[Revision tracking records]
——

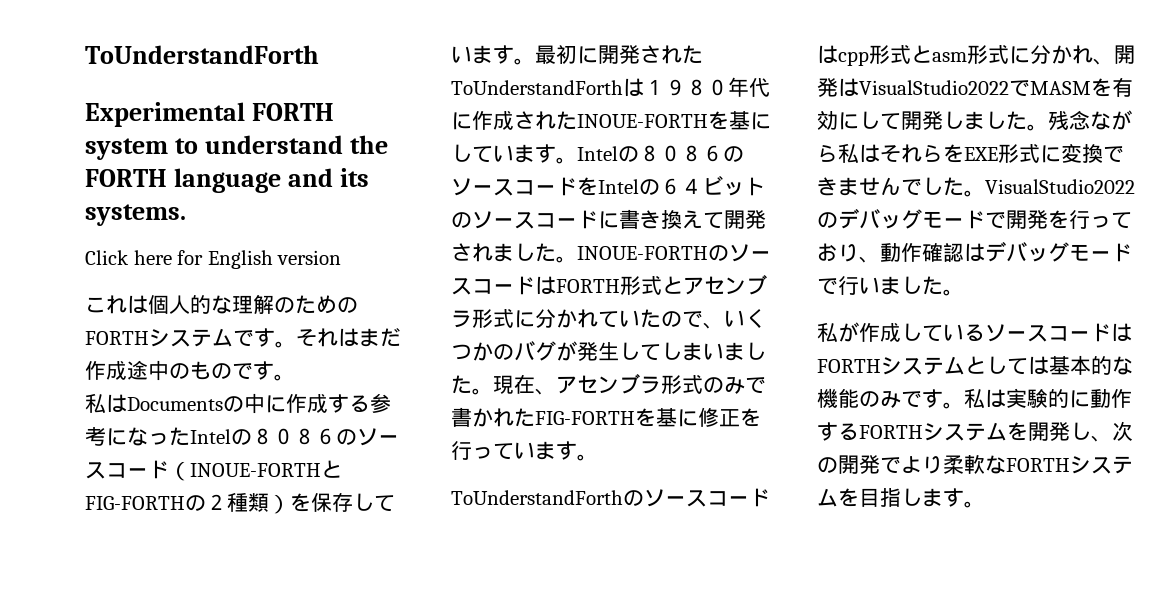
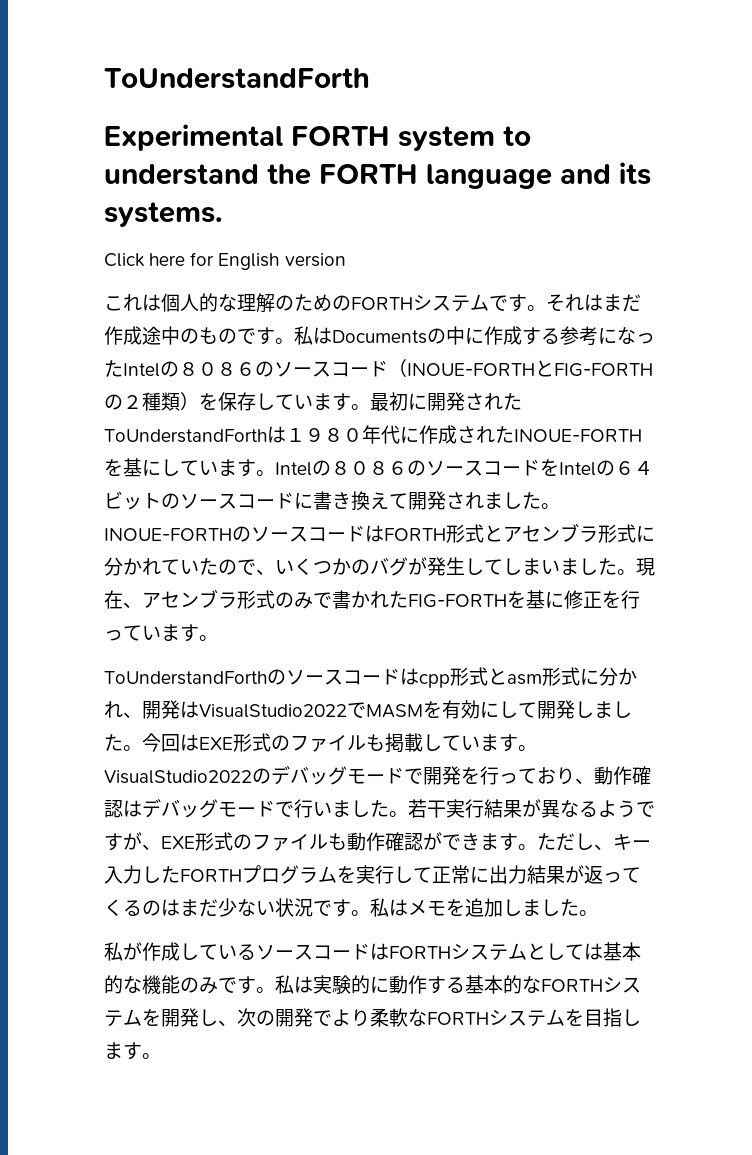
- それはまだ作成途中のものです。
- 私はDocumentsの中に作成する参考になったIntelの８０８６のソースコード（INOUE-FORTHとFIG-FORTHの２種類）を保存しています。
+ それはまだ作成途中のものです。私はDocumentsの中に作成する参考になったIntelの８０８６のソースコード（INOUE-FORTHとFIG-FORTHの２種類）を保存しています。
- 残念ながら私はそれらをEXE形式に変換できませんでした。
+ 今回はEXE形式のファイルも掲載しています。
+ 若干実行結果が異なるようですが、EXE形式のファイルも動作確認ができます。ただし、キー入力したFORTHプログラムを実行して正常に出力結果が返ってくるのはまだ少ない状況です。私はメモを追加しました。
- 私は実験的に動作するFORTHシステムを開発し、次の開発でより柔軟なFORTHシステムを目指します。
+ 私は実験的に動作する基本的なFORTHシステムを開発し、次の開発でより柔軟なFORTHシステムを目指します。

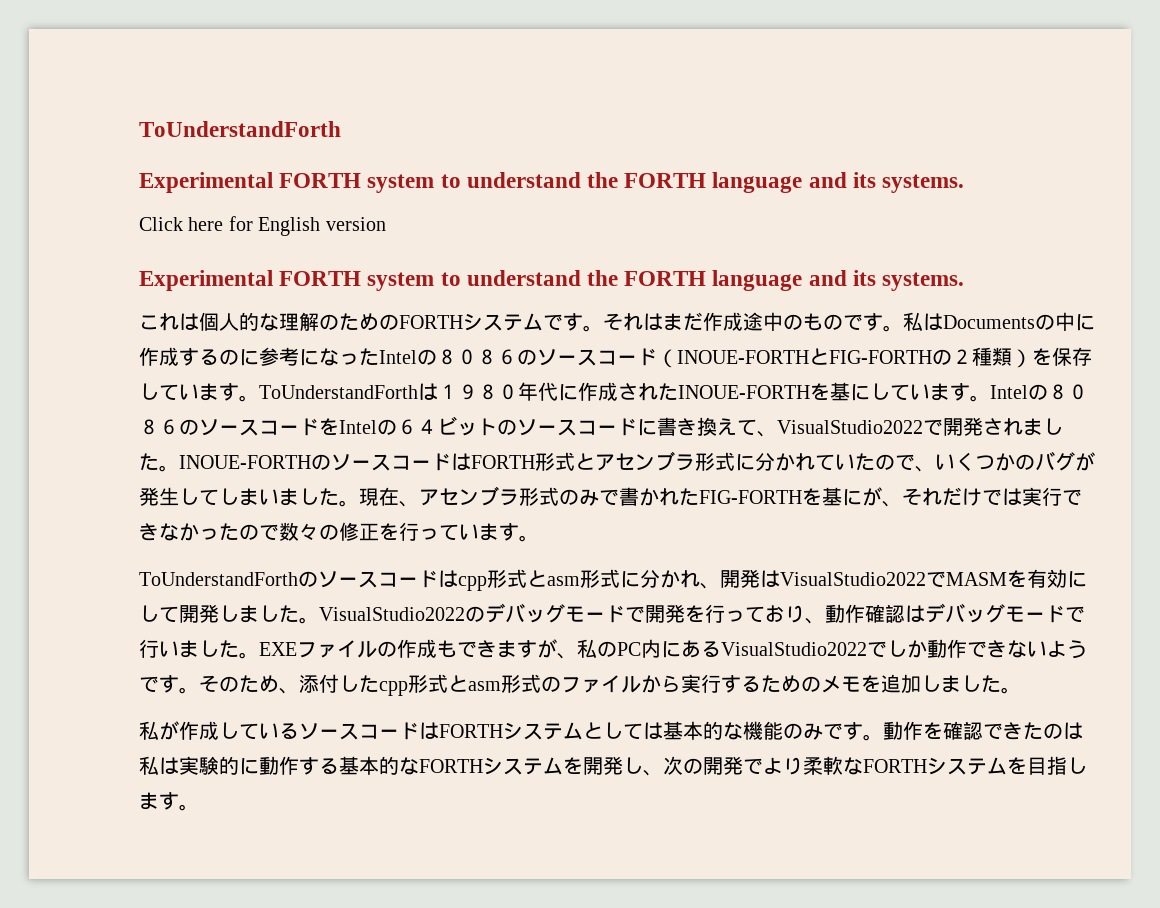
  Click here for English version
+ Experimental FORTH system to understand the FORTH language and its systems.
- 私はDocumentsの中に作成する参考になったIntelの８０８６のソースコード（INOUE-FORTHとFIG-FORTHの２種類）を保存しています。
+ 私はDocumentsの中に作成するのに参考になったIntelの８０８６のソースコード（INOUE-FORTHとFIG-FORTHの２種類）を保存しています。
- 最初に開発されたToUnderstandForthは１９８０年代に作成されたINOUE-FORTHを基にしています。
+ ToUnderstandForthは１９８０年代に作成されたINOUE-FORTHを基にしています。
- Intelの８０８６のソースコードをIntelの６４ビットのソースコードに書き換えて開発されました。
+ Intelの８０８６のソースコードをIntelの６４ビットのソースコードに書き換えて、VisualStudio2022で開発されました。
- 現在、アセンブラ形式のみで書かれたFIG-FORTHを基に修正を行っています。
+ 現在、アセンブラ形式のみで書かれたFIG-FORTHを基にが、それだけでは実行できなかったので数々の修正を行っています。
- 今回はEXE形式のファイルも掲載しています。
- 若干実行結果が異なるようですが、EXE形式のファイルも動作確認ができます。ただし、キー入力したFORTHプログラムを実行して正常に出力結果が返ってくるのはまだ少ない状況です。私はメモを追加しました。
+ EXEファイルの作成もできますが、私のPC内にあるVisualStudio2022でしか動作できないようです。そのため、添付したcpp形式とasm形式のファイルから実行するためのメモを追加しました。
- 私は実験的に動作する基本的なFORTHシステムを開発し、次の開発でより柔軟なFORTHシステムを目指します。
+ 動作を確認できたのは私は実験的に動作する基本的なFORTHシステムを開発し、次の開発でより柔軟なFORTHシステムを目指します。

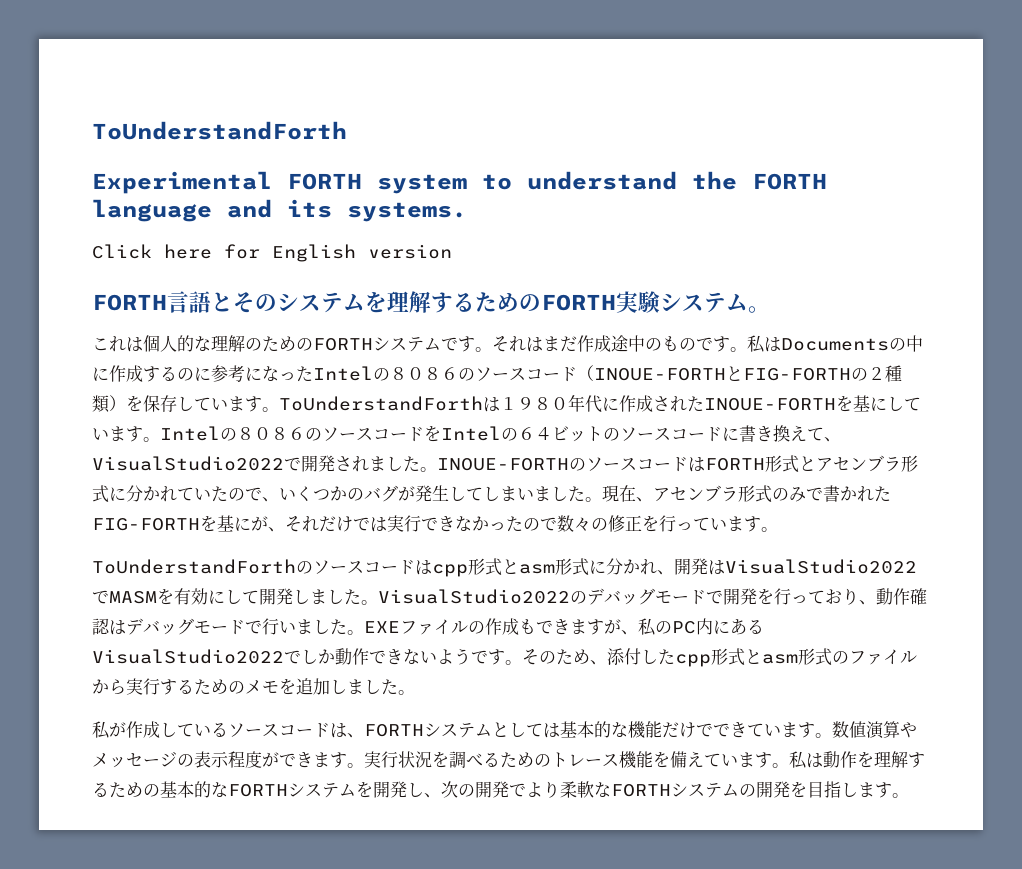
  Click here for English version
- Experimental FORTH system to understand the FORTH language and its systems.
+ FORTH言語とそのシステムを理解するためのFORTH実験システム。
- 私が作成しているソースコードはFORTHシステムとしては基本的な機能のみです。動作を確認できたのは私は実験的に動作する基本的なFORTHシステムを開発し、次の開発でより柔軟なFORTHシステムを目指します。
+ 私が作成しているソースコードは、FORTHシステムとしては基本的な機能だけでできています。数値演算やメッセージの表示程度ができます。実行状況を調べるためのトレース機能を備えています。私は動作を理解するための基本的なFORTHシステムを開発し、次の開発でより柔軟なFORTHシステムの開発を目指します。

——

» WHAT IS BEING ASKED:
What you write should match the entries exactly, except that the pictures are dropped.

» SOLUTION BELOW:
- それはまだ作成途中のものです。
- 私はDocumentsの中に作成する参考になったIntelの８０８６のソースコード（INOUE-FORTHとFIG-FORTHの２種類）を保存しています。
+ それはまだ作成途中のものです。私はDocumentsの中に作成する参考になったIntelの８０８６のソースコード（INOUE-FORTHとFIG-FORTHの２種類）を保存しています。
- 残念ながら私はそれらをEXE形式に変換できませんでした。
+ 今回はEXE形式のファイルも掲載しています。
+ 若干実行結果が異なるようですが、EXE形式のファイルも動作確認ができます。ただし、キー入力したFORTHプログラムを実行して正常に出力結果が返ってくるのはまだ少ない状況です。私はメモを追加しました。
- 私は実験的に動作するFORTHシステムを開発し、次の開発でより柔軟なFORTHシステムを目指します。
+ 私は実験的に動作する基本的なFORTHシステムを開発し、次の開発でより柔軟なFORTHシステムを目指します。

  Click here for English version
+ Experimental FORTH system to understand the FORTH language and its systems.
- 私はDocumentsの中に作成する参考になったIntelの８０８６のソースコード（INOUE-FORTHとFIG-FORTHの２種類）を保存しています。
+ 私はDocumentsの中に作成するのに参考になったIntelの８０８６のソースコード（INOUE-FORTHとFIG-FORTHの２種類）を保存しています。
- 最初に開発されたToUnderstandForthは１９８０年代に作成されたINOUE-FORTHを基にしています。
+ ToUnderstandForthは１９８０年代に作成されたINOUE-FORTHを基にしています。
- Intelの８０８６のソースコードをIntelの６４ビットのソースコードに書き換えて開発されました。
+ Intelの８０８６のソースコードをIntelの６４ビットのソースコードに書き換えて、VisualStudio2022で開発されました。
- 現在、アセンブラ形式のみで書かれたFIG-FORTHを基に修正を行っています。
+ 現在、アセンブラ形式のみで書かれたFIG-FORTHを基にが、それだけでは実行できなかったので数々の修正を行っています。
- 今回はEXE形式のファイルも掲載しています。
- 若干実行結果が異なるようですが、EXE形式のファイルも動作確認ができます。ただし、キー入力したFORTHプログラムを実行して正常に出力結果が返ってくるのはまだ少ない状況です。私はメモを追加しました。
+ EXEファイルの作成もできますが、私のPC内にあるVisualStudio2022でしか動作できないようです。そのため、添付したcpp形式とasm形式のファイルから実行するためのメモを追加しました。
- 私は実験的に動作する基本的なFORTHシステムを開発し、次の開発でより柔軟なFORTHシステムを目指します。
+ 動作を確認できたのは私は実験的に動作する基本的なFORTHシステムを開発し、次の開発でより柔軟なFORTHシステムを目指します。

  Click here for English version
- Experimental FORTH system to understand the FORTH language and its systems.
+ FORTH言語とそのシステムを理解するためのFORTH実験システム。
- 私が作成しているソースコードはFORTHシステムとしては基本的な機能のみです。動作を確認できたのは私は実験的に動作する基本的なFORTHシステムを開発し、次の開発でより柔軟なFORTHシステムを目指します。
+ 私が作成しているソースコードは、FORTHシステムとしては基本的な機能だけでできています。数値演算やメッセージの表示程度ができます。実行状況を調べるためのトレース機能を備えています。私は動作を理解するための基本的なFORTHシステムを開発し、次の開発でより柔軟なFORTHシステムの開発を目指します。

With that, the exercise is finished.